Selon une source proche du dossier contactée par Le Dakarois, cette nouvelle audition a été particulièrement tendue. Gadiaga aurait catégoriquement refusé de répondre aux questions des enquêteurs, déclarant avoir déjà signé un procès-verbal lors de sa précédente garde à vue. Les enquêteurs s’intéressaient notamment à l’origine de ses ressources financières et à l’existence présumée de sociétés immatriculées en son nom.

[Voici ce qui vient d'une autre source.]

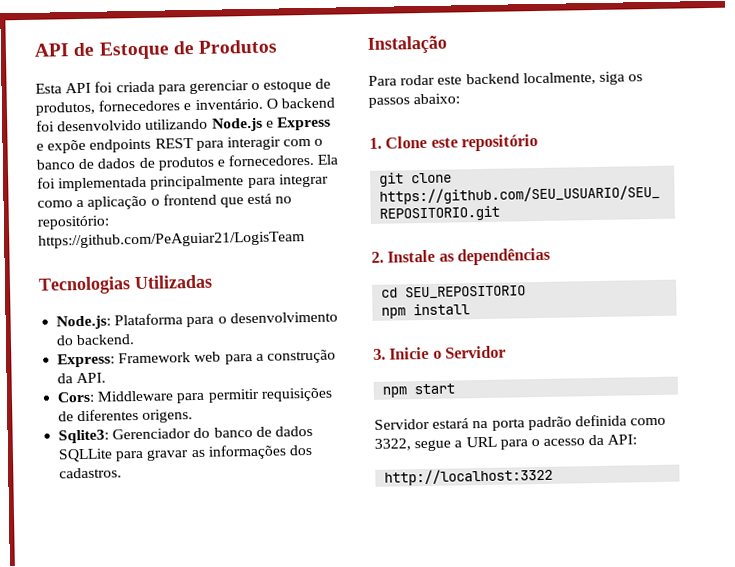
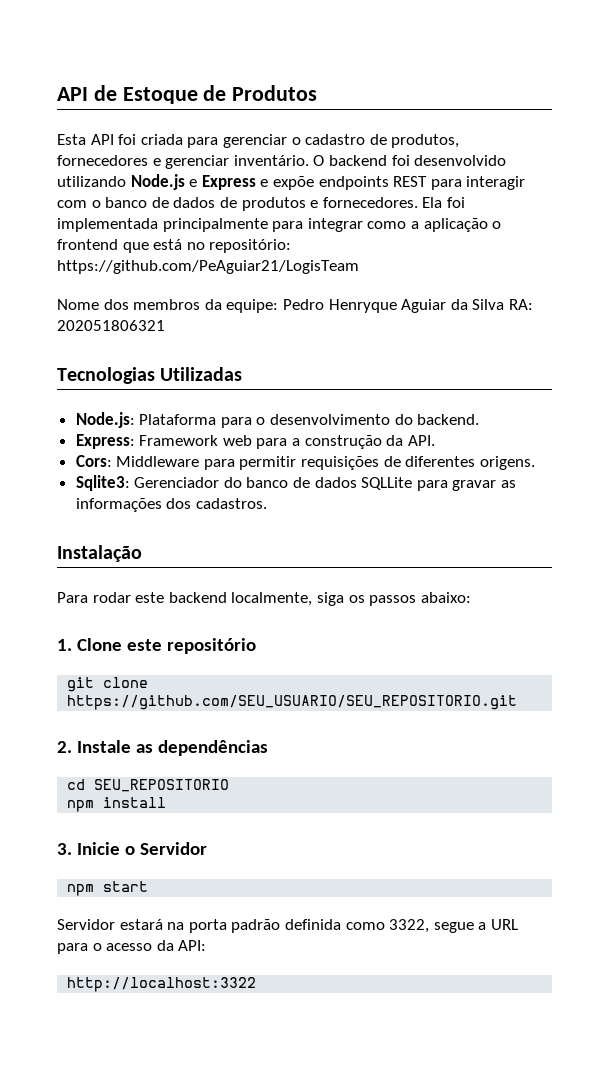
- Esta API foi criada para gerenciar o estoque de produtos, fornecedores e inventário.
+ Esta API foi criada para gerenciar o cadastro de produtos, fornecedores e gerenciar inventário.
+ Nome dos membros da equipe: Pedro Henryque Aguiar da Silva RA: 202051806321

L’enquête, désormais bouclée, a conduit à l’ouverture de poursuites contre le chroniqueur pour “discours contraire aux bonnes mœurs”. Son déferrement devant le procureur de la République près le tribunal de grande instance de Dakar est prévu ce samedi, pour la suite de la procédure.
Cette affaire intervient dans un contexte où la liberté d’expression semble sous pression au Sénégal. Depuis plusieurs semaines, une vague d’interpellations frappe les voix critiques du pouvoir, suscitant de vives inquiétudes au sein de l’opinion.
En parallèle, les soutiens à Badara Gadiaga ne cessent de se multiplier. Des partis politiques, des leaders de la société civile, des journalistes, mais aussi des influenceurs dénoncent ce qu’ils qualifient de “harcèlement judiciaire” et appellent les autorités à respecter les principes fondamentaux de l’État de droit.